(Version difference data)
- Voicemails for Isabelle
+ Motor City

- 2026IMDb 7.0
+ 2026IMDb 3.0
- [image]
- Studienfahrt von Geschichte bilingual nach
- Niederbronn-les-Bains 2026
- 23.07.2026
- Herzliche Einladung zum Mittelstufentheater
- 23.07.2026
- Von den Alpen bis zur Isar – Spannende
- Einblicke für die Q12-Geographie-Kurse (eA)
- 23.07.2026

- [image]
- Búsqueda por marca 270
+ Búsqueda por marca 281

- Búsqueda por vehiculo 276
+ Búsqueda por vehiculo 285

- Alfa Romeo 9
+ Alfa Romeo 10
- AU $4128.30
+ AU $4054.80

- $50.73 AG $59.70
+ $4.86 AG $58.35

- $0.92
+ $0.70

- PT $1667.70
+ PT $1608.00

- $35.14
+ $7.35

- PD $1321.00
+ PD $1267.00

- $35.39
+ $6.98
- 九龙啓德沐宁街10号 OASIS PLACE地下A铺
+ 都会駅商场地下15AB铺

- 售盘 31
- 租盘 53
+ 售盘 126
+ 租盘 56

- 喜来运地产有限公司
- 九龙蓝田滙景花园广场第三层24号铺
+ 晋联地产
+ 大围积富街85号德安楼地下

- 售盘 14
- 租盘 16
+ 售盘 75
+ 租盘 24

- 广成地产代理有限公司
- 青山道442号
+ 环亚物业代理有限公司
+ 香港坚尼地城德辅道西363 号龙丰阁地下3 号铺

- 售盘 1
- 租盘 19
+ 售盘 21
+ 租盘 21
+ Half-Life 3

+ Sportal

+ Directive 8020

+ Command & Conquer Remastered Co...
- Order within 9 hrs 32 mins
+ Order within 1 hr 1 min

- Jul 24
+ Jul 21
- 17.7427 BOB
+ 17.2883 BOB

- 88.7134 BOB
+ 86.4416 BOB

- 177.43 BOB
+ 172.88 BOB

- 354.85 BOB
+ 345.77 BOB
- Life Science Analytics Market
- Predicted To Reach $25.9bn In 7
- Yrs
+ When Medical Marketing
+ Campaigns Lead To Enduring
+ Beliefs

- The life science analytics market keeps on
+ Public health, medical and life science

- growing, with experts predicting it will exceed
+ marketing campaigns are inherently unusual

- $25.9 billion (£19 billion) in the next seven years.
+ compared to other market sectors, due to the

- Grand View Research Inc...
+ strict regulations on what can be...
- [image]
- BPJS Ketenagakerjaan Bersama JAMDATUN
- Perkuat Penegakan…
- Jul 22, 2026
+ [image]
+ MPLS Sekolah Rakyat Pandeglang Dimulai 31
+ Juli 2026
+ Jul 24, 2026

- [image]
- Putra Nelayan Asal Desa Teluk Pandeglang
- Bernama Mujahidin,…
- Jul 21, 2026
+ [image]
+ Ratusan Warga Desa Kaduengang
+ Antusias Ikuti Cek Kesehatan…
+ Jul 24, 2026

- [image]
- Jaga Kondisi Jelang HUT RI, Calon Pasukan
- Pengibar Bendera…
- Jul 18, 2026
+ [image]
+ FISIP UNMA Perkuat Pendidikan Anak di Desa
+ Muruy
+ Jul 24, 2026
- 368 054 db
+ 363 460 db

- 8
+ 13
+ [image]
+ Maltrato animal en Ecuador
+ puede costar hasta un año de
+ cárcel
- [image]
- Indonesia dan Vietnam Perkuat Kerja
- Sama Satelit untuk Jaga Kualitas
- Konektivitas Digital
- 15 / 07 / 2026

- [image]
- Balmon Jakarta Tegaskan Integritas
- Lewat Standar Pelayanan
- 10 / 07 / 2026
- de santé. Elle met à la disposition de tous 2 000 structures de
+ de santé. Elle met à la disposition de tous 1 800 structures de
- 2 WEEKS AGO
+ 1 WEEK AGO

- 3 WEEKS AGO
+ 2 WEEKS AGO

**GOAL OF THE EXERCISE:** Transcribe each entry exactly.

**EXERCISE SOLUTION:**
- Voicemails for Isabelle
+ Motor City

- 2026IMDb 7.0
+ 2026IMDb 3.0
- [image]
- Studienfahrt von Geschichte bilingual nach
- Niederbronn-les-Bains 2026
- 23.07.2026
- Herzliche Einladung zum Mittelstufentheater
- 23.07.2026
- Von den Alpen bis zur Isar – Spannende
- Einblicke für die Q12-Geographie-Kurse (eA)
- 23.07.2026

- [image]
- Búsqueda por marca 270
+ Búsqueda por marca 281

- Búsqueda por vehiculo 276
+ Búsqueda por vehiculo 285

- Alfa Romeo 9
+ Alfa Romeo 10
- AU $4128.30
+ AU $4054.80

- $50.73 AG $59.70
+ $4.86 AG $58.35

- $0.92
+ $0.70

- PT $1667.70
+ PT $1608.00

- $35.14
+ $7.35

- PD $1321.00
+ PD $1267.00

- $35.39
+ $6.98
- 九龙啓德沐宁街10号 OASIS PLACE地下A铺
+ 都会駅商场地下15AB铺

- 售盘 31
- 租盘 53
+ 售盘 126
+ 租盘 56

- 喜来运地产有限公司
- 九龙蓝田滙景花园广场第三层24号铺
+ 晋联地产
+ 大围积富街85号德安楼地下

- 售盘 14
- 租盘 16
+ 售盘 75
+ 租盘 24

- 广成地产代理有限公司
- 青山道442号
+ 环亚物业代理有限公司
+ 香港坚尼地城德辅道西363 号龙丰阁地下3 号铺

- 售盘 1
- 租盘 19
+ 售盘 21
+ 租盘 21
+ Half-Life 3

+ Sportal

+ Directive 8020

+ Command & Conquer Remastered Co...
- Order within 9 hrs 32 mins
+ Order within 1 hr 1 min

- Jul 24
+ Jul 21
- 17.7427 BOB
+ 17.2883 BOB

- 88.7134 BOB
+ 86.4416 BOB

- 177.43 BOB
+ 172.88 BOB

- 354.85 BOB
+ 345.77 BOB
- Life Science Analytics Market
- Predicted To Reach $25.9bn In 7
- Yrs
+ When Medical Marketing
+ Campaigns Lead To Enduring
+ Beliefs

- The life science analytics market keeps on
+ Public health, medical and life science

- growing, with experts predicting it will exceed
+ marketing campaigns are inherently unusual

- $25.9 billion (£19 billion) in the next seven years.
+ compared to other market sectors, due to the

- Grand View Research Inc...
+ strict regulations on what can be...
- [image]
- BPJS Ketenagakerjaan Bersama JAMDATUN
- Perkuat Penegakan…
- Jul 22, 2026
+ [image]
+ MPLS Sekolah Rakyat Pandeglang Dimulai 31
+ Juli 2026
+ Jul 24, 2026

- [image]
- Putra Nelayan Asal Desa Teluk Pandeglang
- Bernama Mujahidin,…
- Jul 21, 2026
+ [image]
+ Ratusan Warga Desa Kaduengang
+ Antusias Ikuti Cek Kesehatan…
+ Jul 24, 2026

- [image]
- Jaga Kondisi Jelang HUT RI, Calon Pasukan
- Pengibar Bendera…
- Jul 18, 2026
+ [image]
+ FISIP UNMA Perkuat Pendidikan Anak di Desa
+ Muruy
+ Jul 24, 2026
- 368 054 db
+ 363 460 db

- 8
+ 13
+ [image]
+ Maltrato animal en Ecuador
+ puede costar hasta un año de
+ cárcel
- [image]
- Indonesia dan Vietnam Perkuat Kerja
- Sama Satelit untuk Jaga Kualitas
- Konektivitas Digital
- 15 / 07 / 2026

- [image]
- Balmon Jakarta Tegaskan Integritas
- Lewat Standar Pelayanan
- 10 / 07 / 2026
- de santé. Elle met à la disposition de tous 2 000 structures de
+ de santé. Elle met à la disposition de tous 1 800 structures de
- 2 WEEKS AGO
+ 1 WEEK AGO

- 3 WEEKS AGO
+ 2 WEEKS AGO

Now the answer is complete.